(Task brief): Output every record word for word, minus the pictures.

[Before-and-after change records]
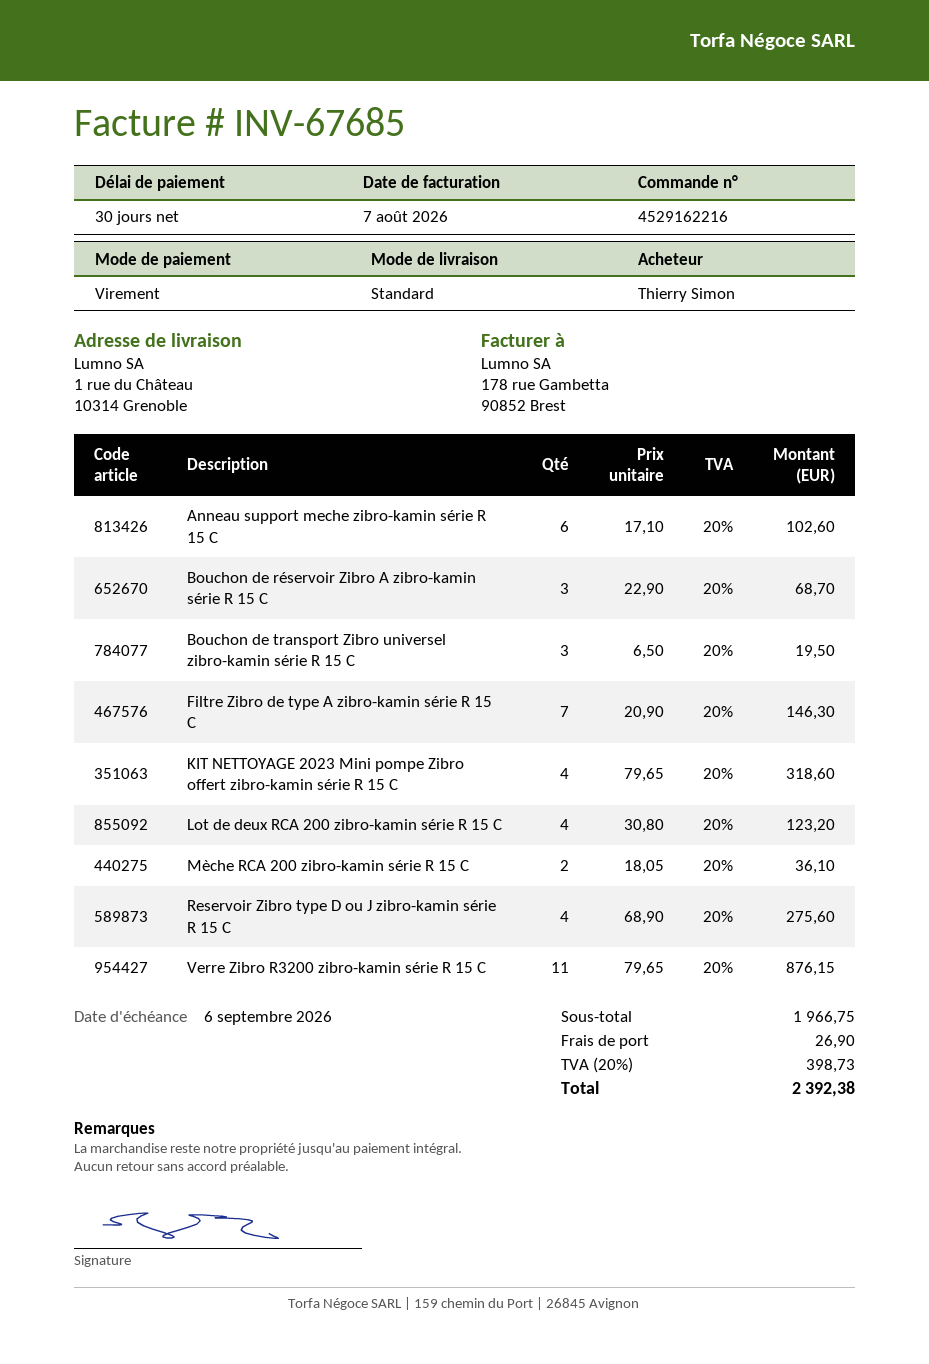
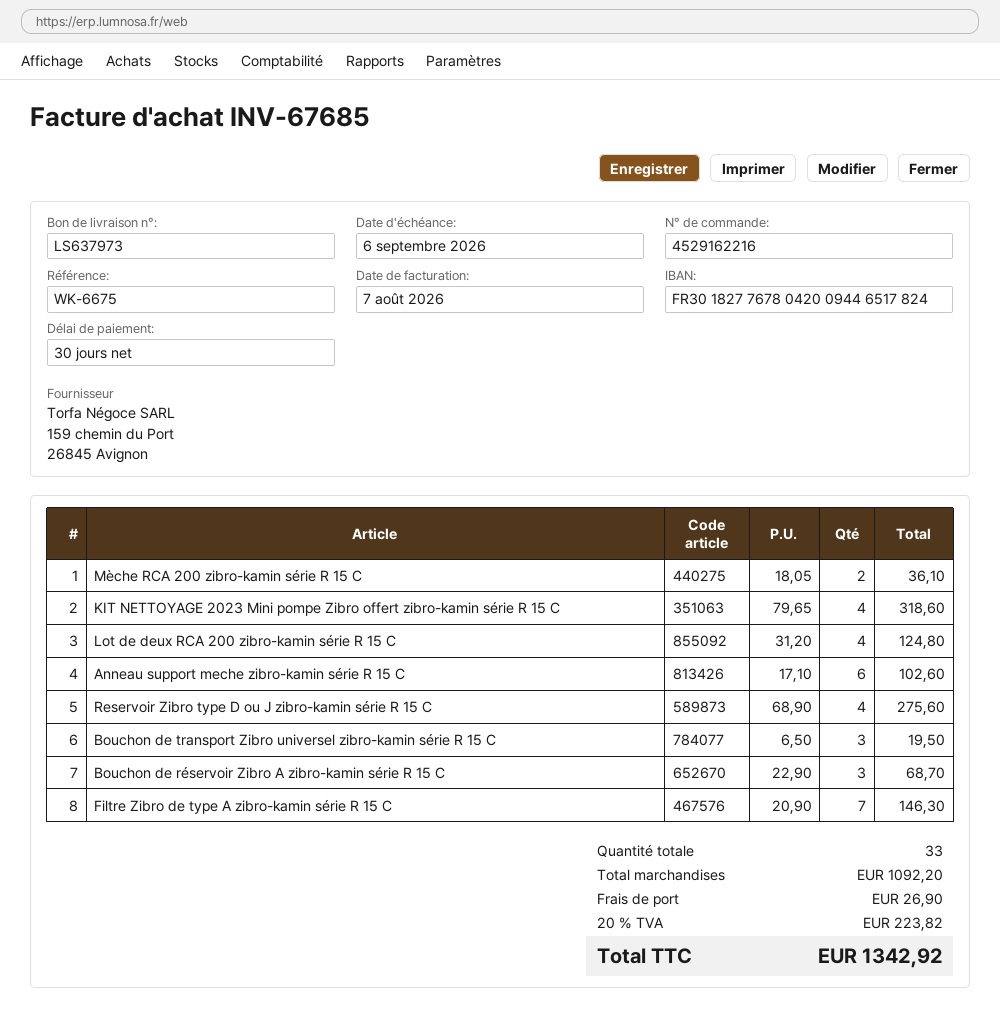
Lot de deux RCA 200 zibro-kamin série R 15 C: 4 x 30.80 = 123.20 -> 4 x 31.20 = 124.80
Verre Zibro R3200 zibro-kamin série R 15 C: 11 x 79.65 = 876.15 -> none
subtotal: 1966.75 -> 1092.20
tax: 20% = 398.73 -> 20% = 223.82
total: 2392.38 -> 1342.92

(Output of the task):
Lot de deux RCA 200 zibro-kamin série R 15 C: 4 x 30.80 = 123.20 -> 4 x 31.20 = 124.80
Verre Zibro R3200 zibro-kamin série R 15 C: 11 x 79.65 = 876.15 -> none
subtotal: 1966.75 -> 1092.20
tax: 20% = 398.73 -> 20% = 223.82
total: 2392.38 -> 1342.92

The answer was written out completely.